Keywords: 6-phosphofructo-l-kinase ; development ; heart ; muscle ; metabolic regulation ; isozymes

Source: Springer Online Journal Archives 1860-2000

Topics: Biology , Chemistry and Pharmacology , Medicine

Notes: Abstract During postnatal development, the subunit compositions of the 6-phosphofructo-l-kinase isozyme pools of heart and skeletal muscle are known to change. The isozyme pools from fetal muscle were composed of the L-type (60%), and M-type (36%) and C-type (4%) subunits and the isozymes from fetal and early neonatal heart contain nearly equal amounts of all three subunits. During postnatal development of both tissues, the proportion of the M-type subunit increases until it is the only type present in adult muscle and the major subunit in adult heart (7507o). The isozyme pool from fetal muscle exhibit a decreased affinity for fructose-6-P and a greater susceptibility to ATP inhibition compared to the M-rich isozymes which are subsequently present. The isozyme pools from fetal and early neonatal heart, if compared to the M-rich isozymes which are present later during heart development and to the fetal muscle isozymes, exhibited the least affinity for fructose-6-P and the greatest susceptibility to ATP inhibition.
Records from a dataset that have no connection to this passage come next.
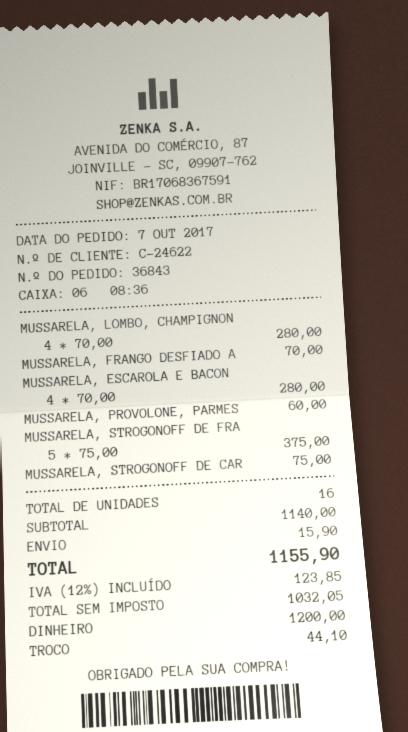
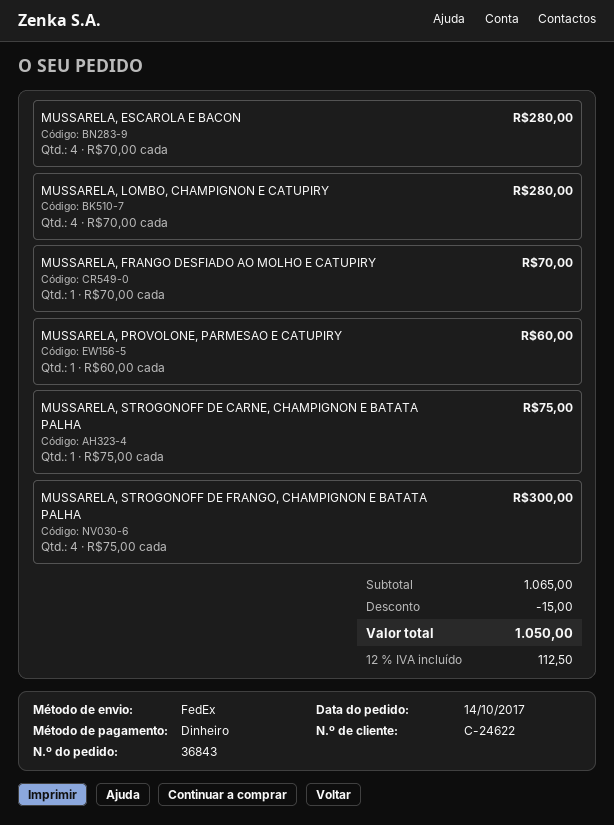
order date: 2017-10-07 -> 2017-10-14
MUSSARELA, STROGONOFF DE FRA: 5 x 75.00 = 375.00 -> 4 x 75.00 = 300.00
subtotal: 1140.00 -> 1065.00
discount: none -> 15.00
shipping: 15.90 -> none
tax: 12% = 123.85 -> 12% = 112.50
total: 1155.90 -> 1050.00

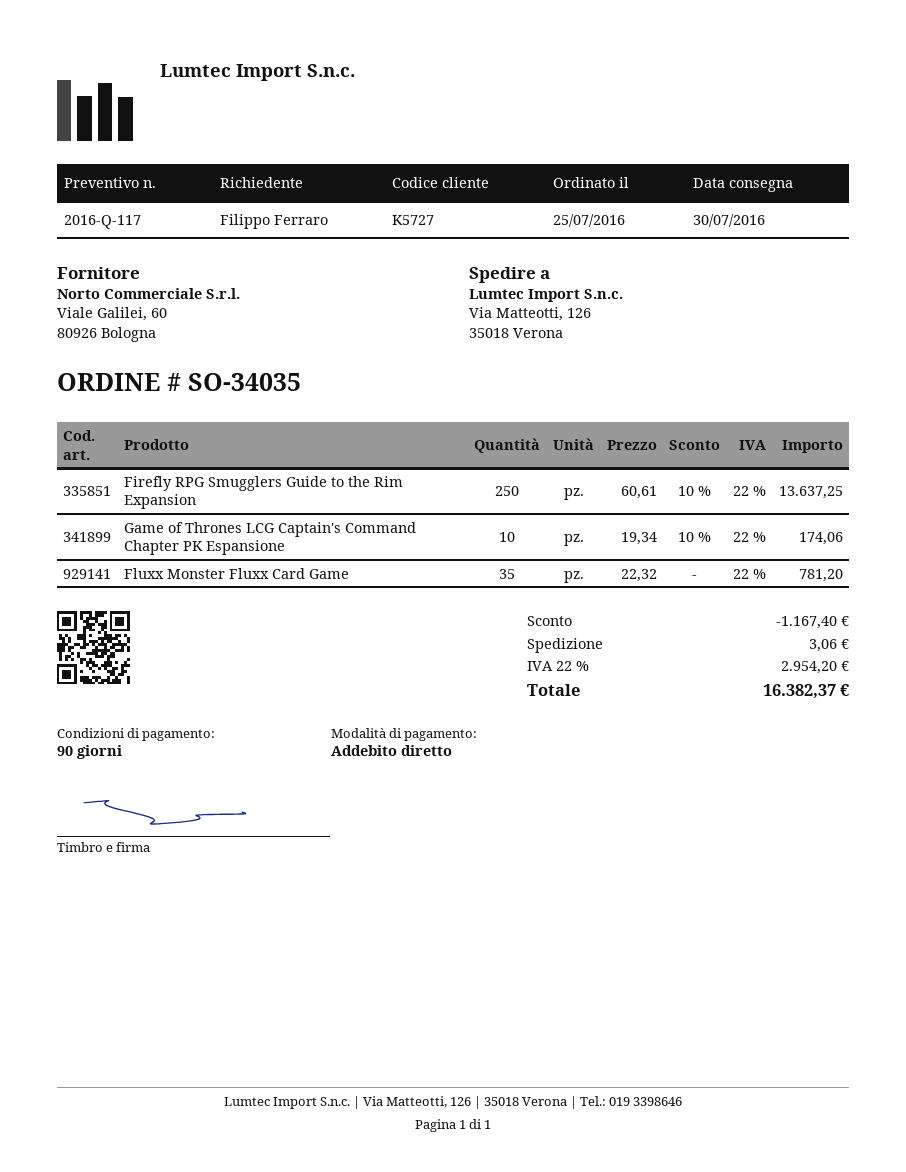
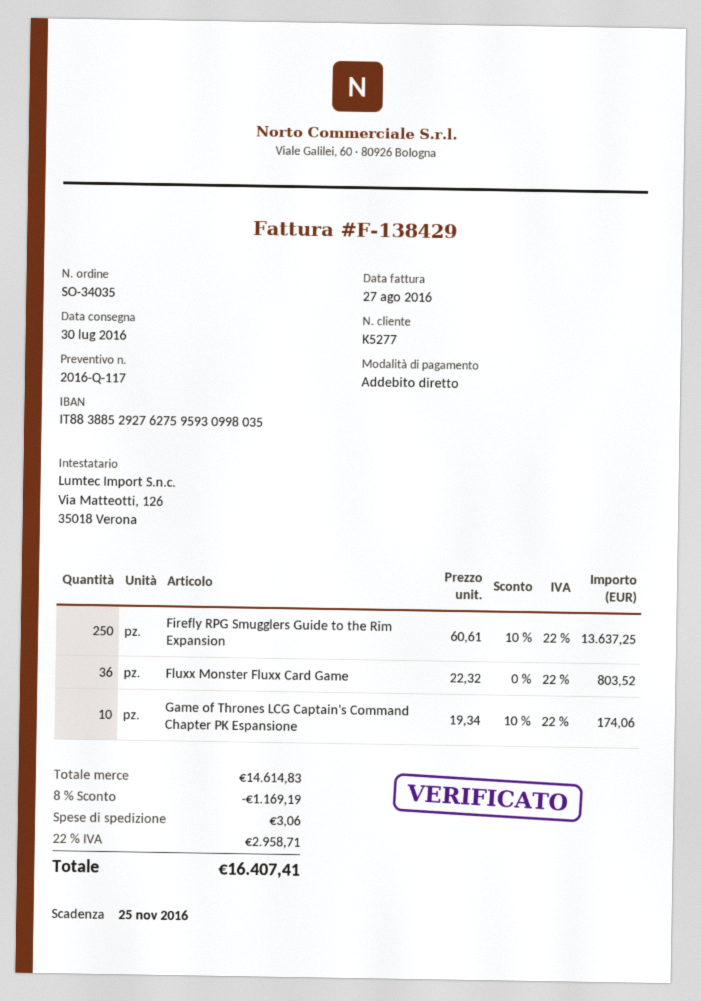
customer number: K5727 -> K5277
Fluxx Monster Fluxx Card Game: 35 x 22.32 = 781.20 -> 36 x 22.32 = 803.52
discount: 1167.40 -> 1169.19
tax: 22% = 2954.20 -> 22% = 2958.71
total: 16382.37 -> 16407.41

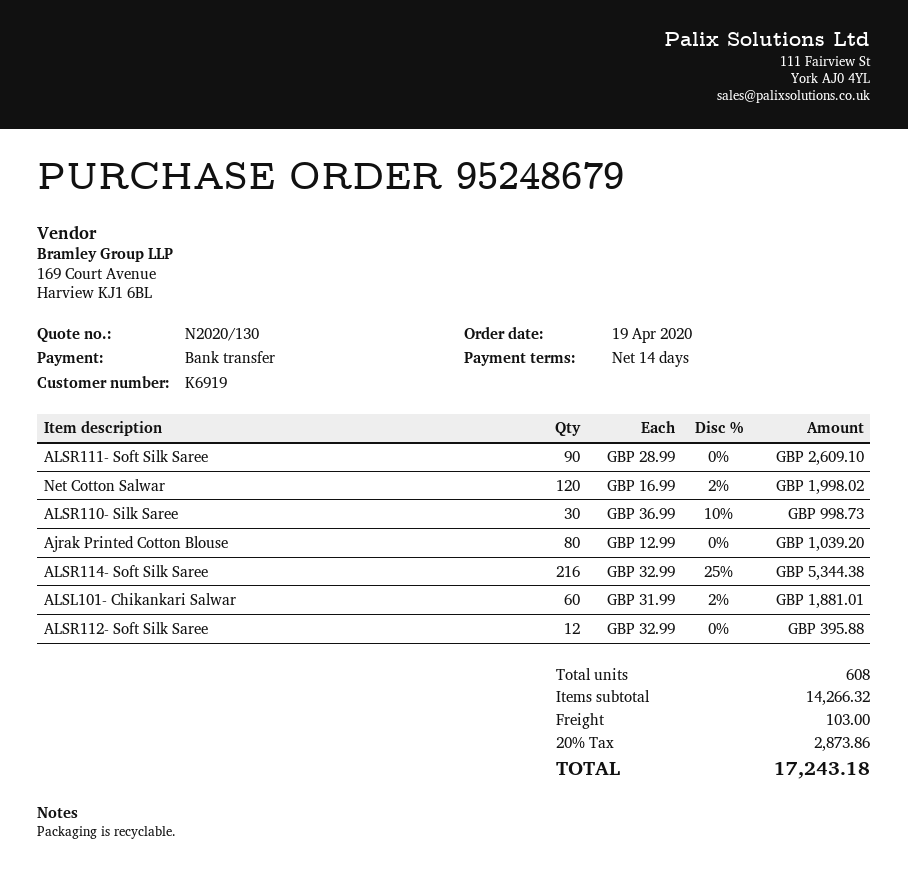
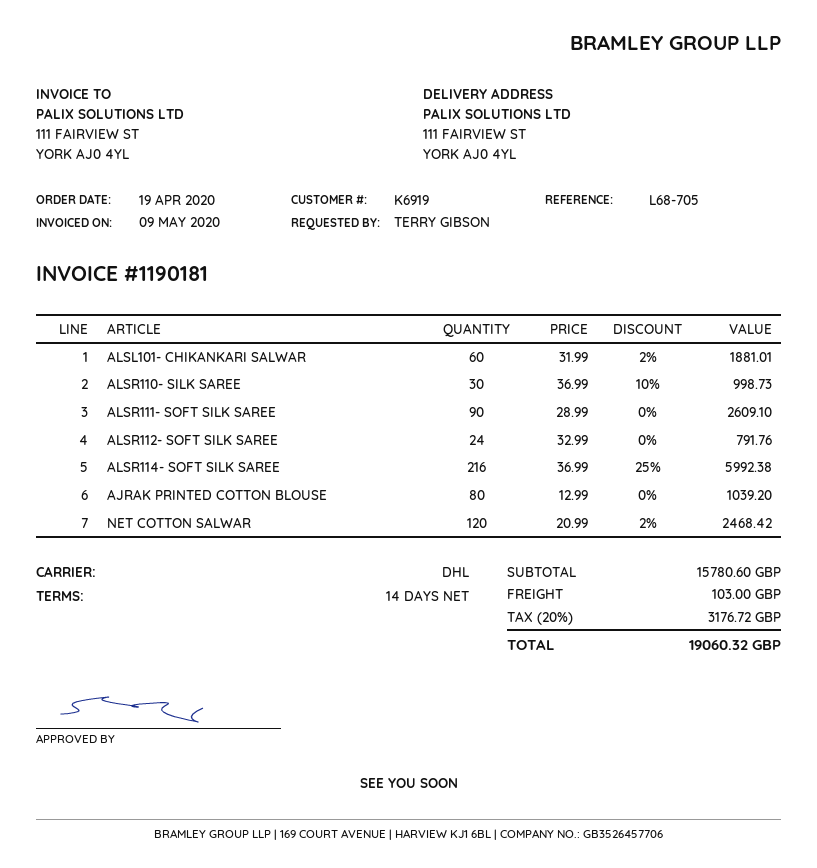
Net Cotton Salwar: 120 x 16.99 - 2% = 1998.02 -> 120 x 20.99 - 2% = 2468.42
ALSR114- Soft Silk Saree: 216 x 32.99 - 25% = 5344.38 -> 216 x 36.99 - 25% = 5992.38
ALSR112- Soft Silk Saree: 12 x 32.99 = 395.88 -> 24 x 32.99 = 791.76
subtotal: 14266.32 -> 15780.60
tax: 20% = 2873.86 -> 20% = 3176.72
total: 17243.18 -> 19060.32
Comparison of the isozyme pools containing little or no C-type subunit with those from fetal and early neonatal heart clearly indicates that the presence of substantial levels of the C-type subunit imposed a decreased ability for fructose-2,6-P2 to both lower affinity for fructose-6-P and antagonize sensitivity to ATP inhibition. Although still not thoroughly appreciated, it appears that the changing nature of the isozyme pools in these tissues permits regulation of glucose metabolism in a manner which allows efficient utilization of nutritional opportunities and which adequately meets the energy requirements of each tissue at different stages of development.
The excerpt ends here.